Retype nothing except the lines below from the one with "row order: none -> VarLabel ascending" through the one with "X265 | VarLabel: GO_0001525 -> GO_0070782", exactly, with images left out.

** Provided data follows **

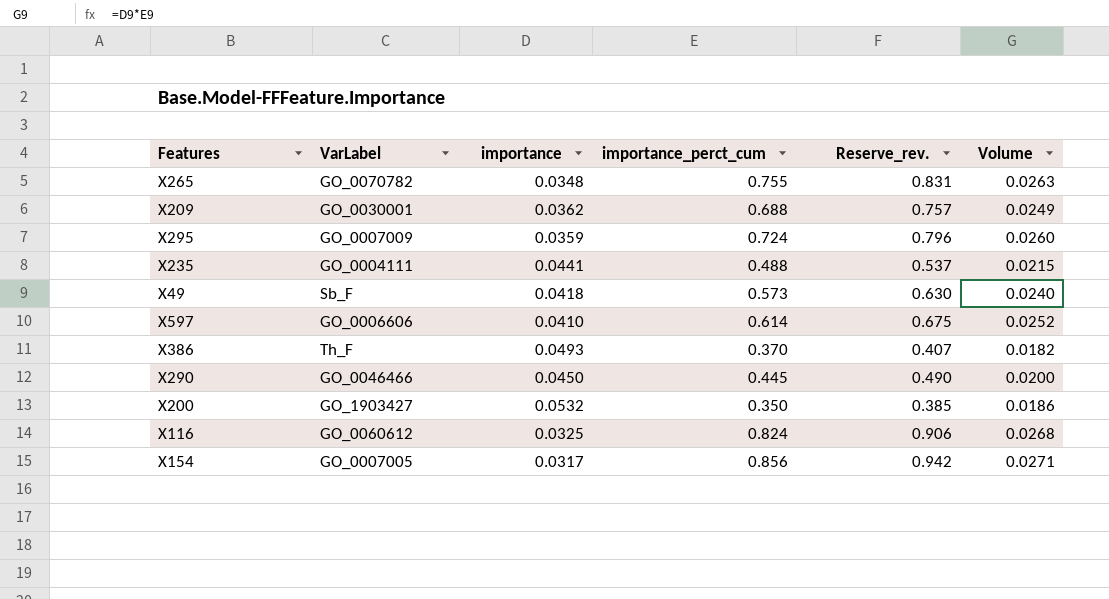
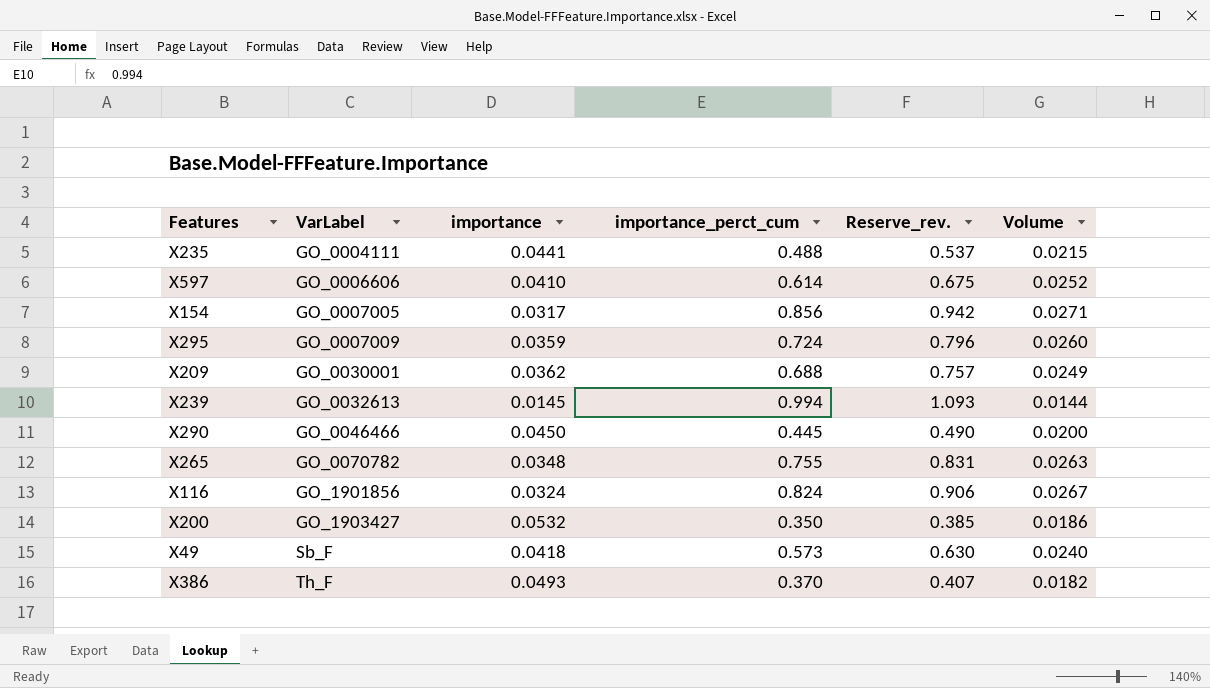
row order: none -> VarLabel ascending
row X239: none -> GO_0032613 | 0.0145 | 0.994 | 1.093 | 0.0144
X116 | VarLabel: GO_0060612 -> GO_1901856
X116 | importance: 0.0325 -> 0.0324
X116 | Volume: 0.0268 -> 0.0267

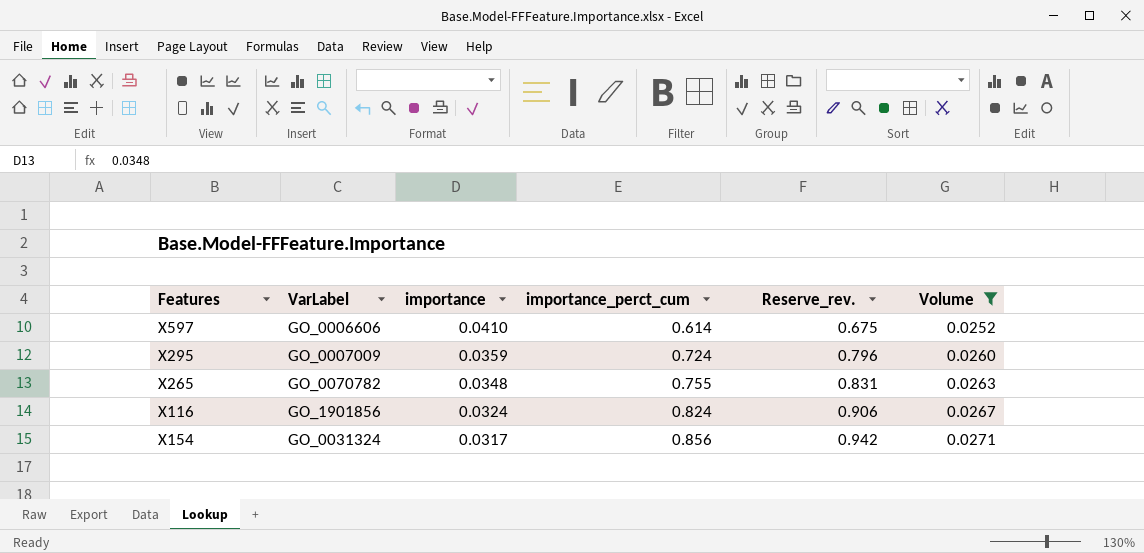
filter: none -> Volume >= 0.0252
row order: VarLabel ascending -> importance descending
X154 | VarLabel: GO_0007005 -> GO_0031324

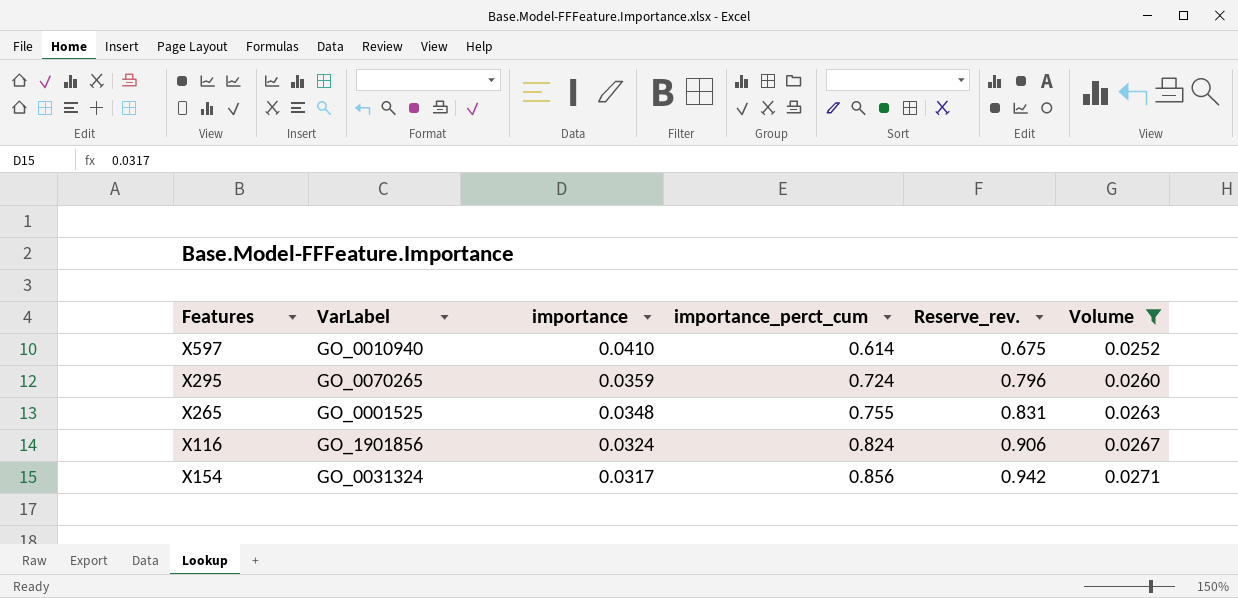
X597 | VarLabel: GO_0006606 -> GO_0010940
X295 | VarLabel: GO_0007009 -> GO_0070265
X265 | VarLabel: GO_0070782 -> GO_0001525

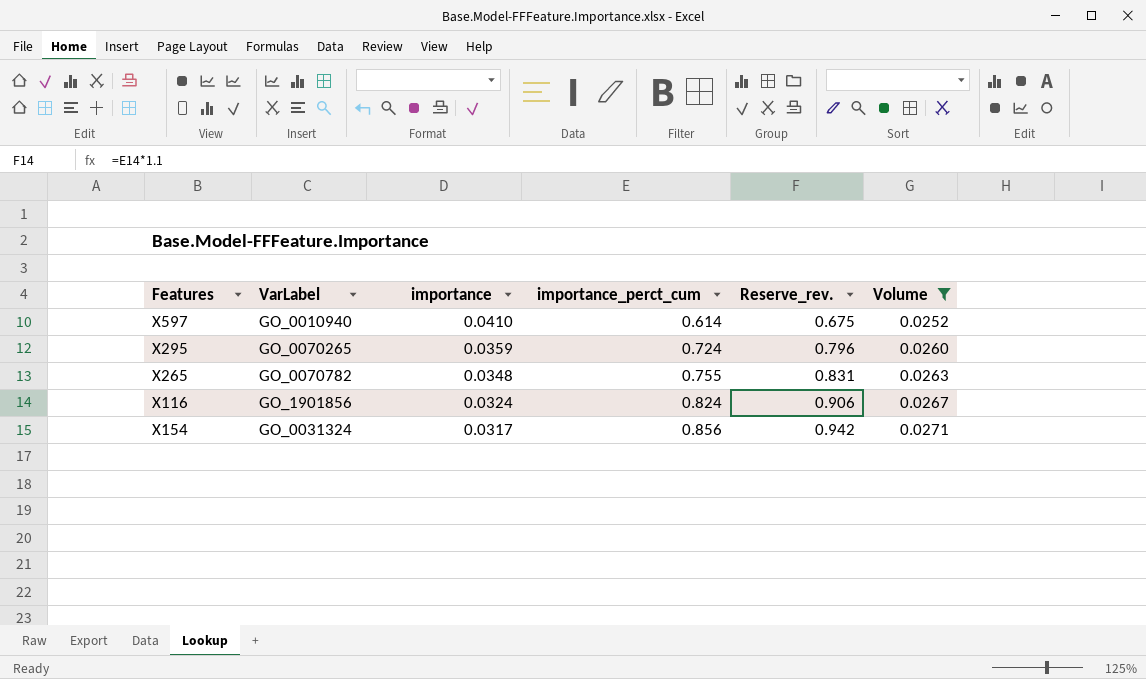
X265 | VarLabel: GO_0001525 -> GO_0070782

** End of Provided data **
** Provided data follows **

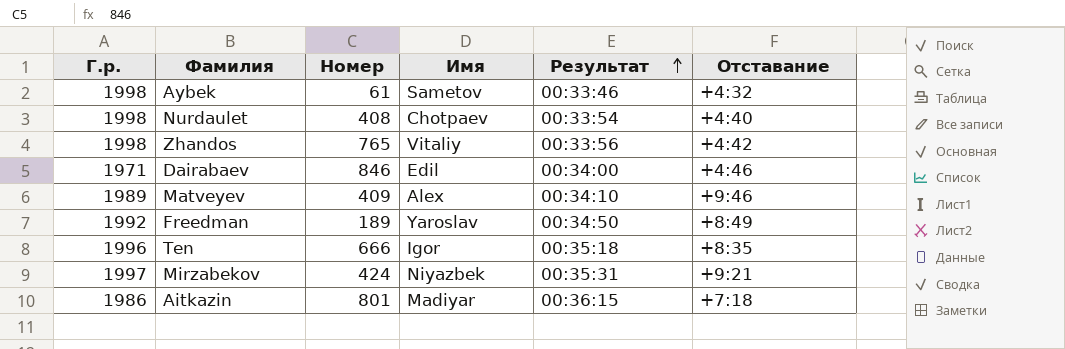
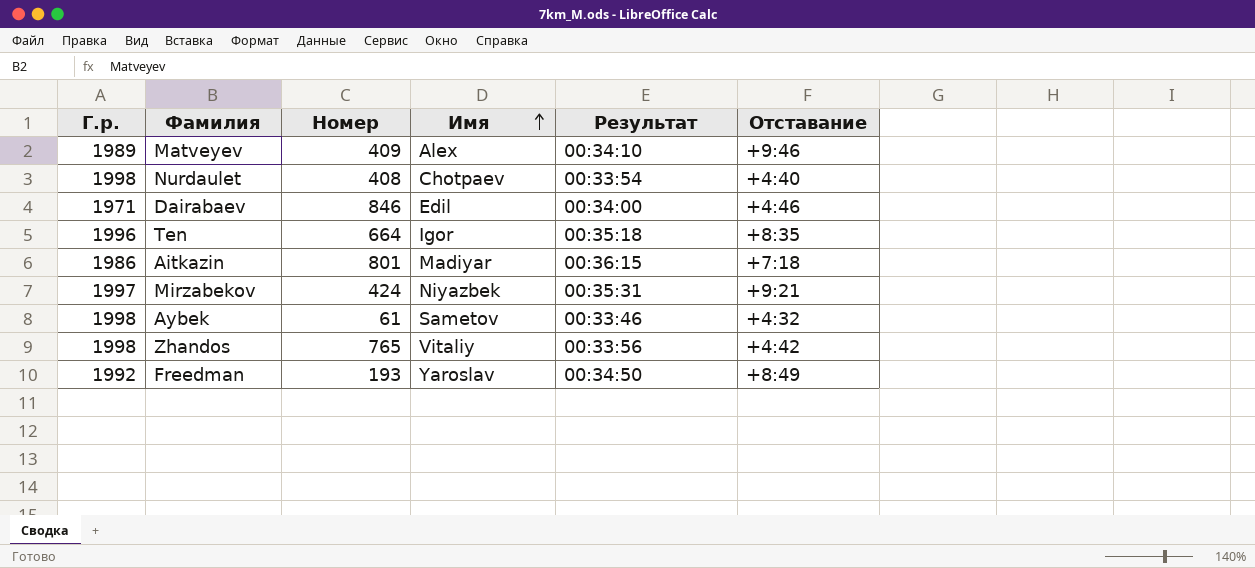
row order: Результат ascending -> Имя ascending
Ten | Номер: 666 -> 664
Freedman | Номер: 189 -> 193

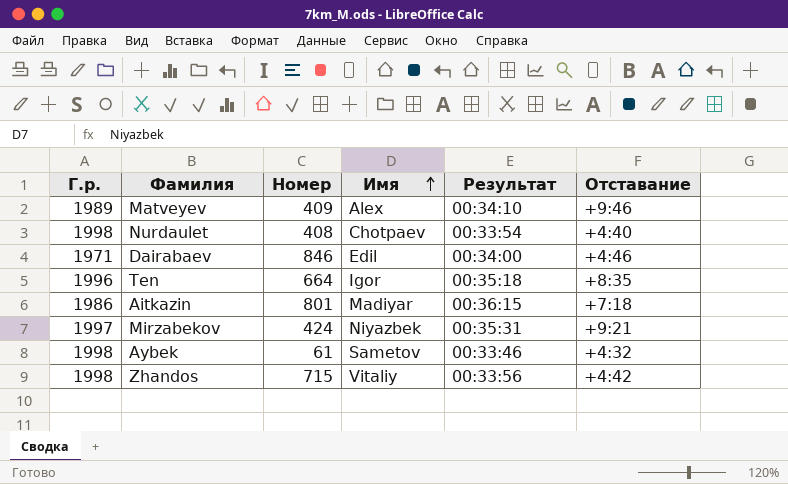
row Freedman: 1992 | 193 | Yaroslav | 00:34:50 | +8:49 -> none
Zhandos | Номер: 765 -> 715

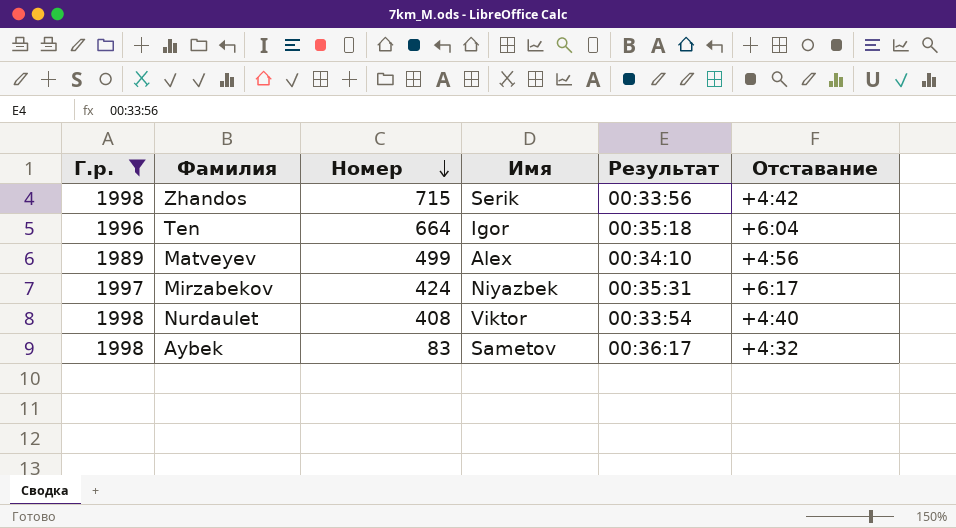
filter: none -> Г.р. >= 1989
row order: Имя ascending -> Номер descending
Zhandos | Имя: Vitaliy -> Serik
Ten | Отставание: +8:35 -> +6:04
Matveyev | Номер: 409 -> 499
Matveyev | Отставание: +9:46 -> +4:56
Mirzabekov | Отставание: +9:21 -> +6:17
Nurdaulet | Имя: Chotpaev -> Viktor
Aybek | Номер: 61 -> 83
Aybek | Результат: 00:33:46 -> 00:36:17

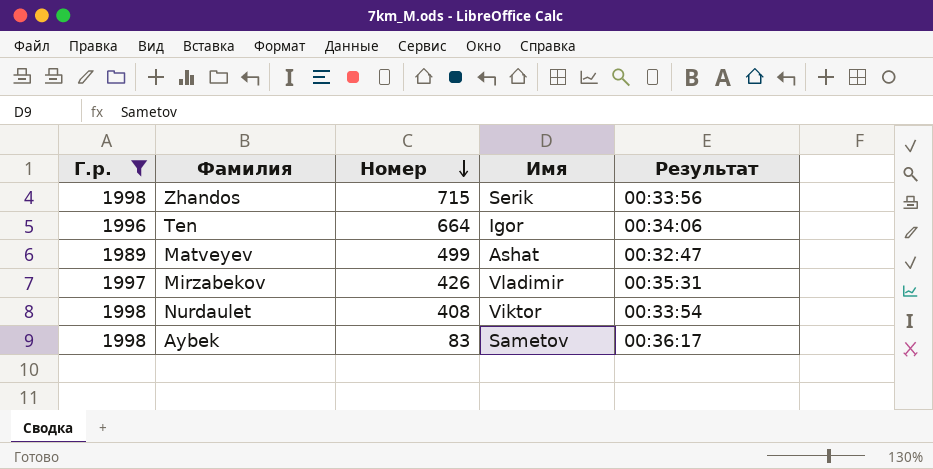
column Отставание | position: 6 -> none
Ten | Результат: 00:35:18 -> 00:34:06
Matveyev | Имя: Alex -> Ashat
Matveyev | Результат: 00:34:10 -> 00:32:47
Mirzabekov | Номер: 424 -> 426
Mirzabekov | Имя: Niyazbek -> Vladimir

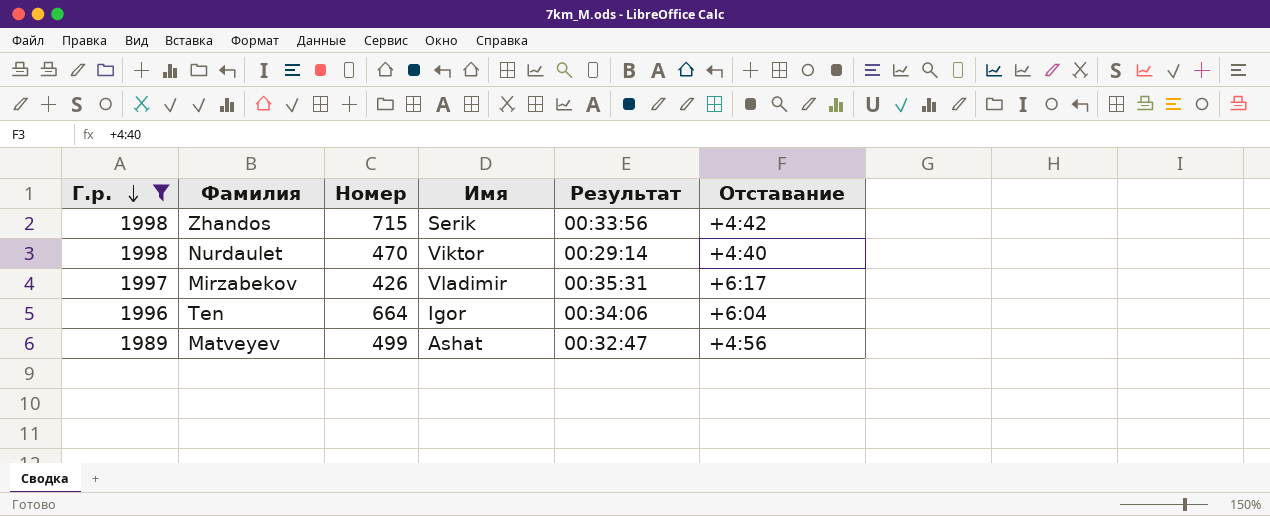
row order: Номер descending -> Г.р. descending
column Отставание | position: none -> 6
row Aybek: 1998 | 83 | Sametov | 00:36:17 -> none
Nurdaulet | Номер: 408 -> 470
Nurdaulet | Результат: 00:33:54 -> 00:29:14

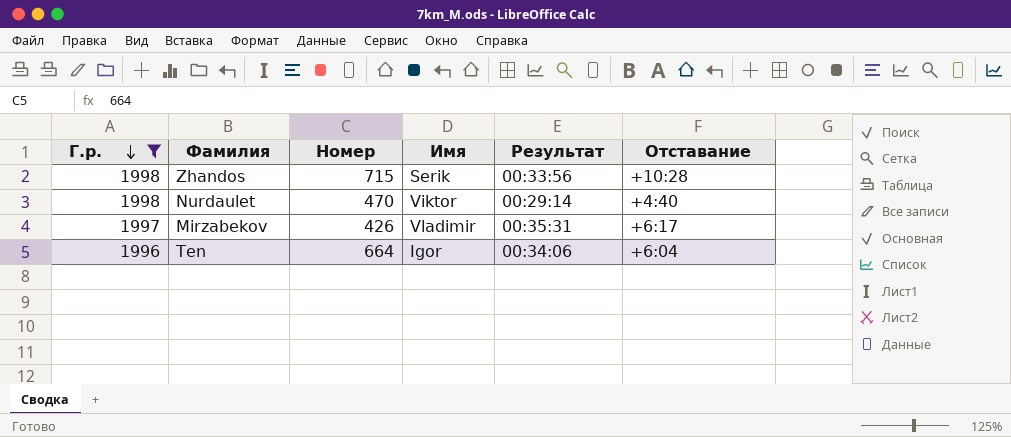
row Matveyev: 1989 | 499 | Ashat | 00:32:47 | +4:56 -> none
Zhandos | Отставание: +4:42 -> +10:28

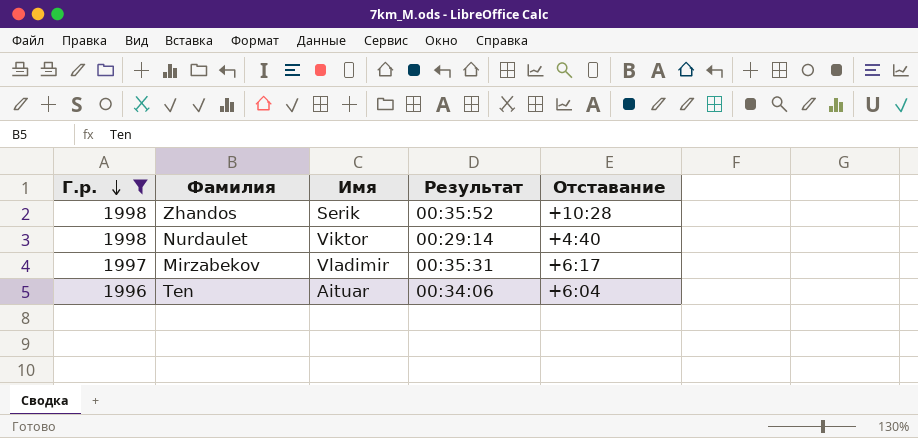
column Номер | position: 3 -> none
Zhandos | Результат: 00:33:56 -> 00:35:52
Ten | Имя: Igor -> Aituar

** End of Provided data **
** Provided data follows **

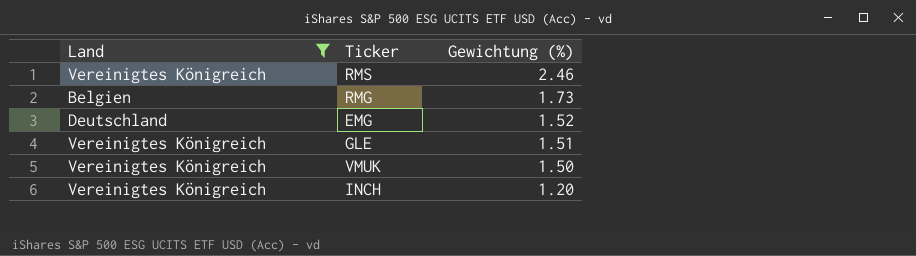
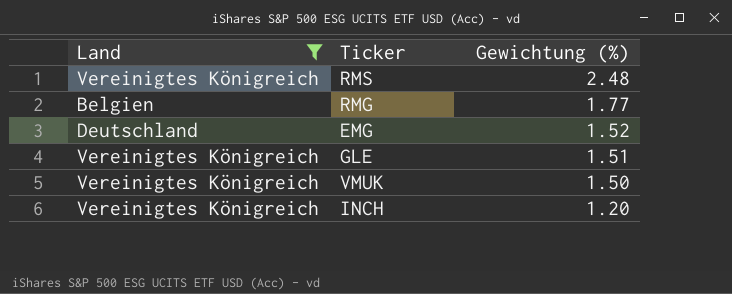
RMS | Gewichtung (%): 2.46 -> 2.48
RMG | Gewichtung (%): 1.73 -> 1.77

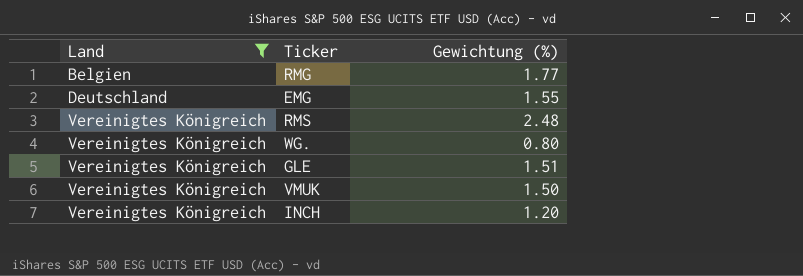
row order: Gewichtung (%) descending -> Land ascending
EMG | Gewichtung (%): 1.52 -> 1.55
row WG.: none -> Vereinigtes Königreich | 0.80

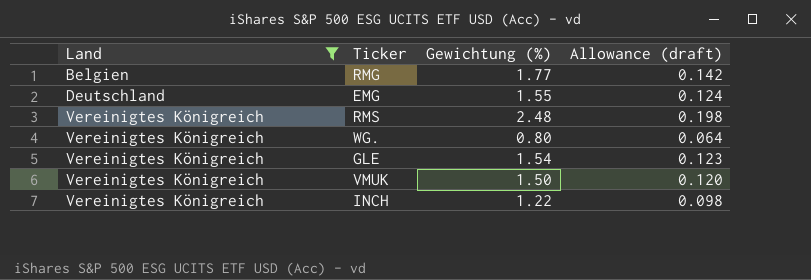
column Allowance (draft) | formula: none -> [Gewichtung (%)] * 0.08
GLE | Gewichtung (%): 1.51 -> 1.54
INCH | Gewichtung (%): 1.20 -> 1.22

** End of Provided data **

§ **Written reply**
row order: none -> VarLabel ascending
row X239: none -> GO_0032613 | 0.0145 | 0.994 | 1.093 | 0.0144
X116 | VarLabel: GO_0060612 -> GO_1901856
X116 | importance: 0.0325 -> 0.0324
X116 | Volume: 0.0268 -> 0.0267

filter: none -> Volume >= 0.0252
row order: VarLabel ascending -> importance descending
X154 | VarLabel: GO_0007005 -> GO_0031324

X597 | VarLabel: GO_0006606 -> GO_0010940
X295 | VarLabel: GO_0007009 -> GO_0070265
X265 | VarLabel: GO_0070782 -> GO_0001525

X265 | VarLabel: GO_0001525 -> GO_0070782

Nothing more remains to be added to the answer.